Wednesday, January 27, 2010
Learning to find new favorite foods
Who says children don't like to eat spinach? This is one of Ewan's favorite foods--after many years of cinnamon waffles and glass after glass of milk. Proof that Food Chaining definitely takes you places!
A child's advice...
A little advice from my son on trying new foods. Ewan has struggled for many years with eating and expanding his diet. Through a lot of work and Food Chaining principles, Ewan is much more willing to open his mind to trying new things.

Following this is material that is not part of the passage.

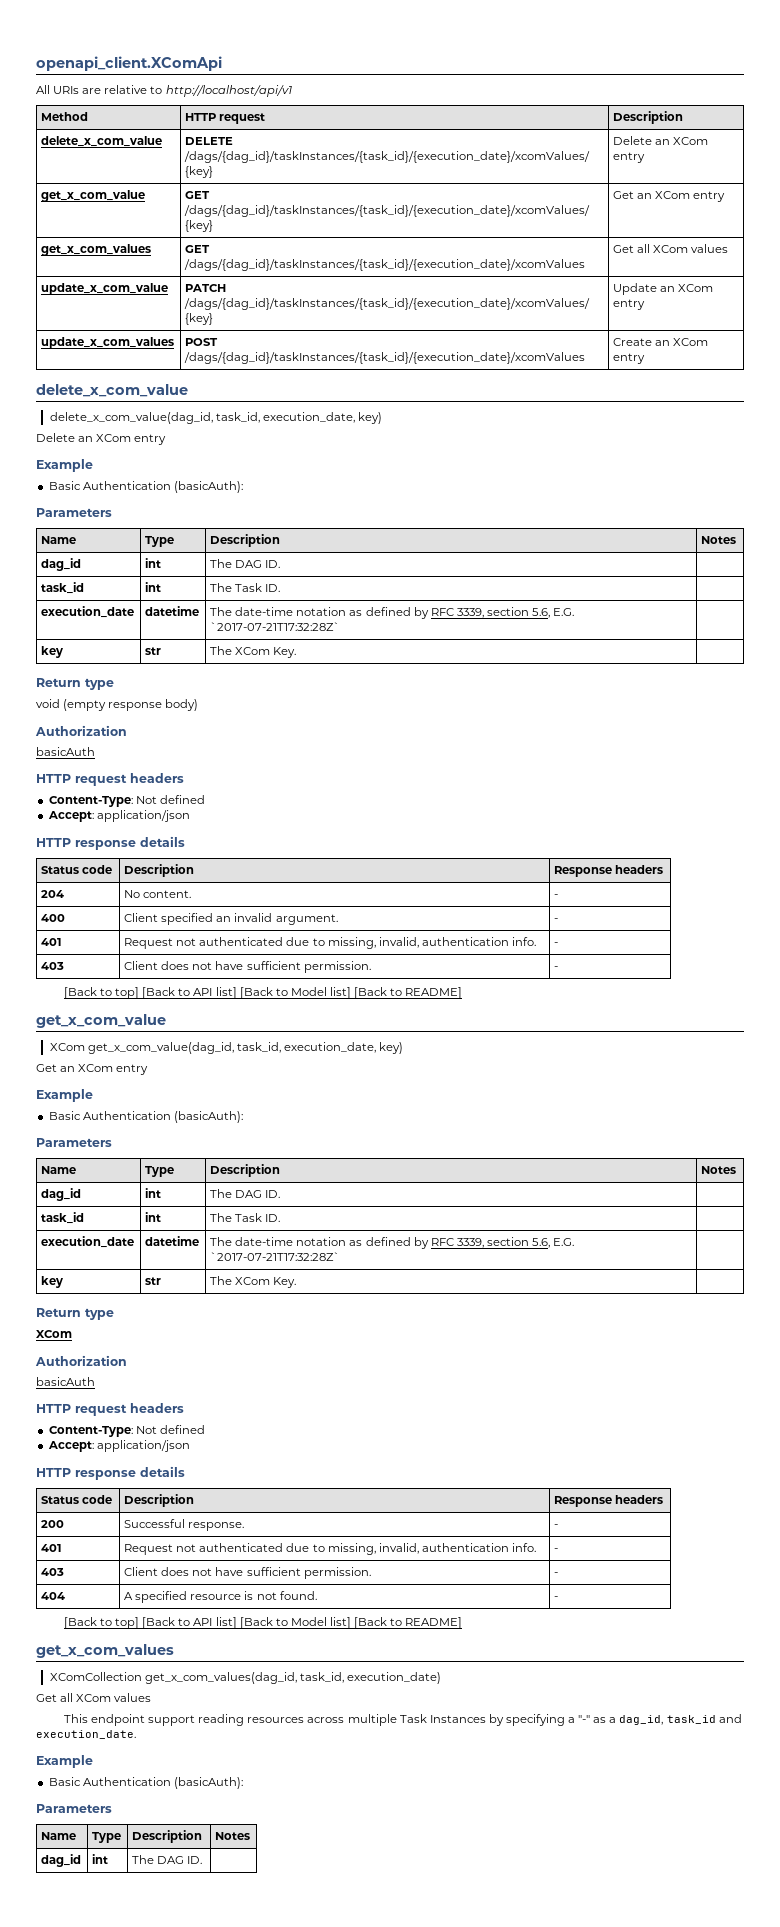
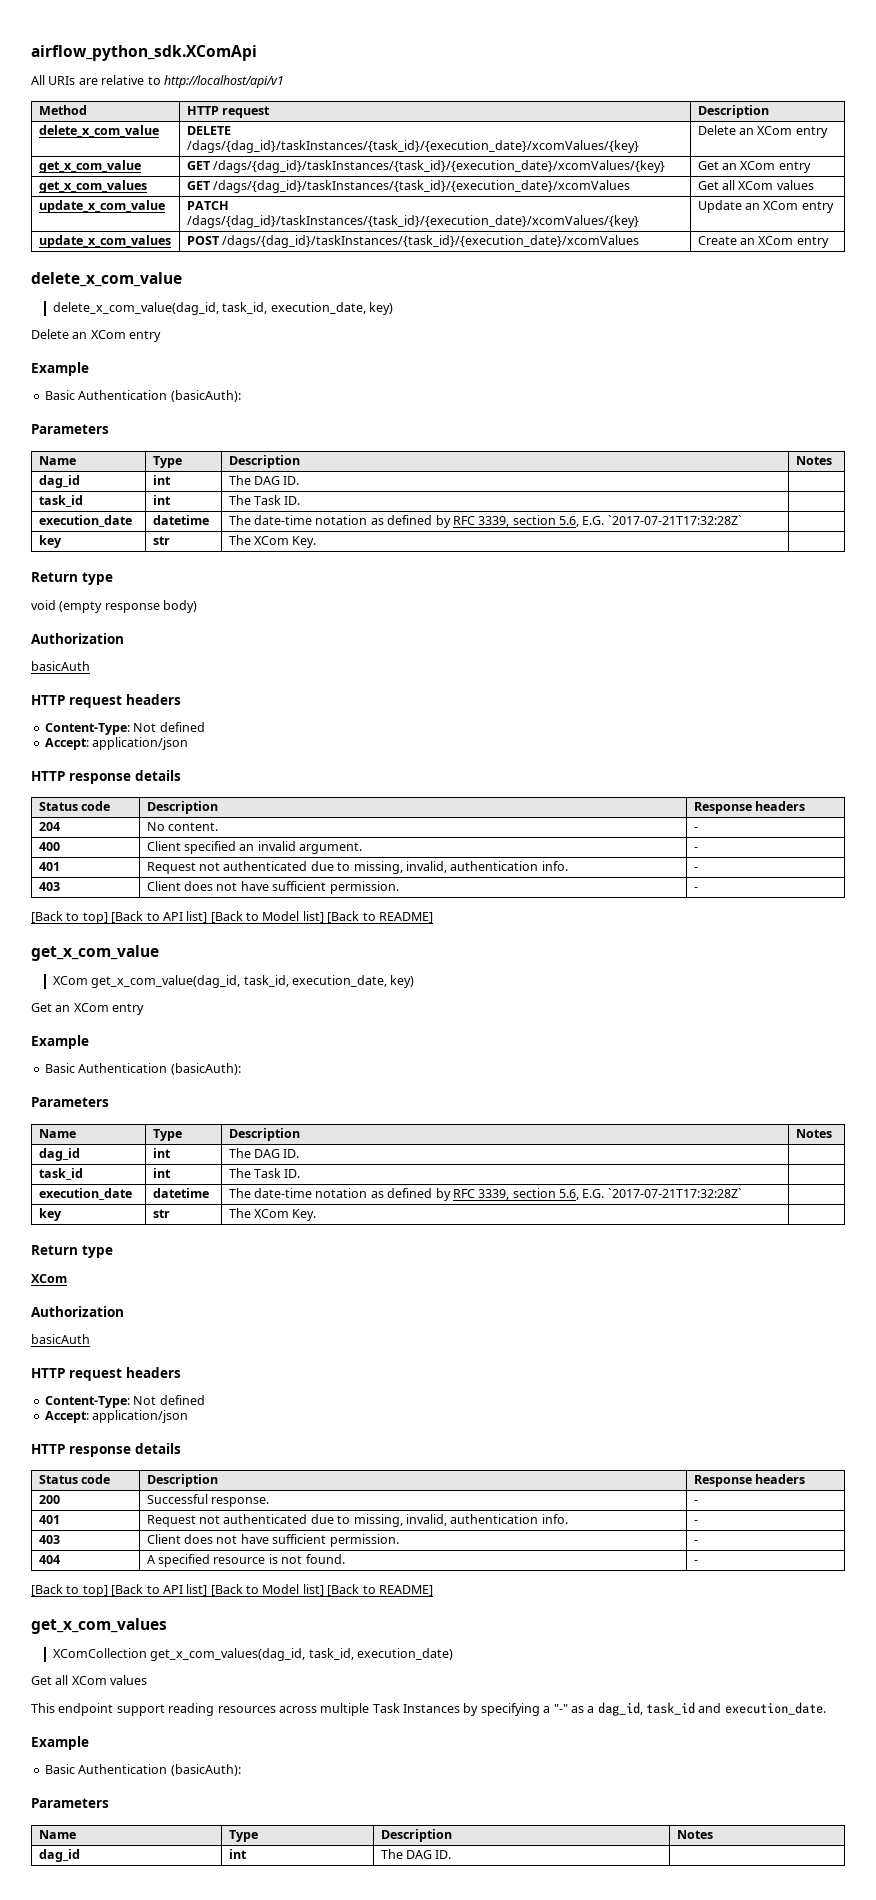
[36,56,222,71] openapi_client.XComApi -> [31,45,257,61] airflow_python_sdk.XComApi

Bad Foods or Bad Behaviors?

This past month I have been bombarded with the notion of 'bad foods' and I don't mean 'past the expiration date kind of bad.' My daughter is in dance and at competitions they are banned from bringing 'junk food' with them and can only bring 'healthy' foods. While in theory this looks like a good idea, in practice it falls apart and here's why:
The world will always be full of Twinkies, Ho-Hoes, Ding Dongs, candy bars, pop, and even spam. Unless a nuclear holocaust occurs, we are stuck with some of these ultra tasty and not-so-great food choices. Children growing up today are faced with a plethora of choices that we never had and decisions we were never confronted with. Some of those choices are going to involve food. Rather than banning 'bad foods' entirely, it's our responsibility to teach our children how and when to make which food choices.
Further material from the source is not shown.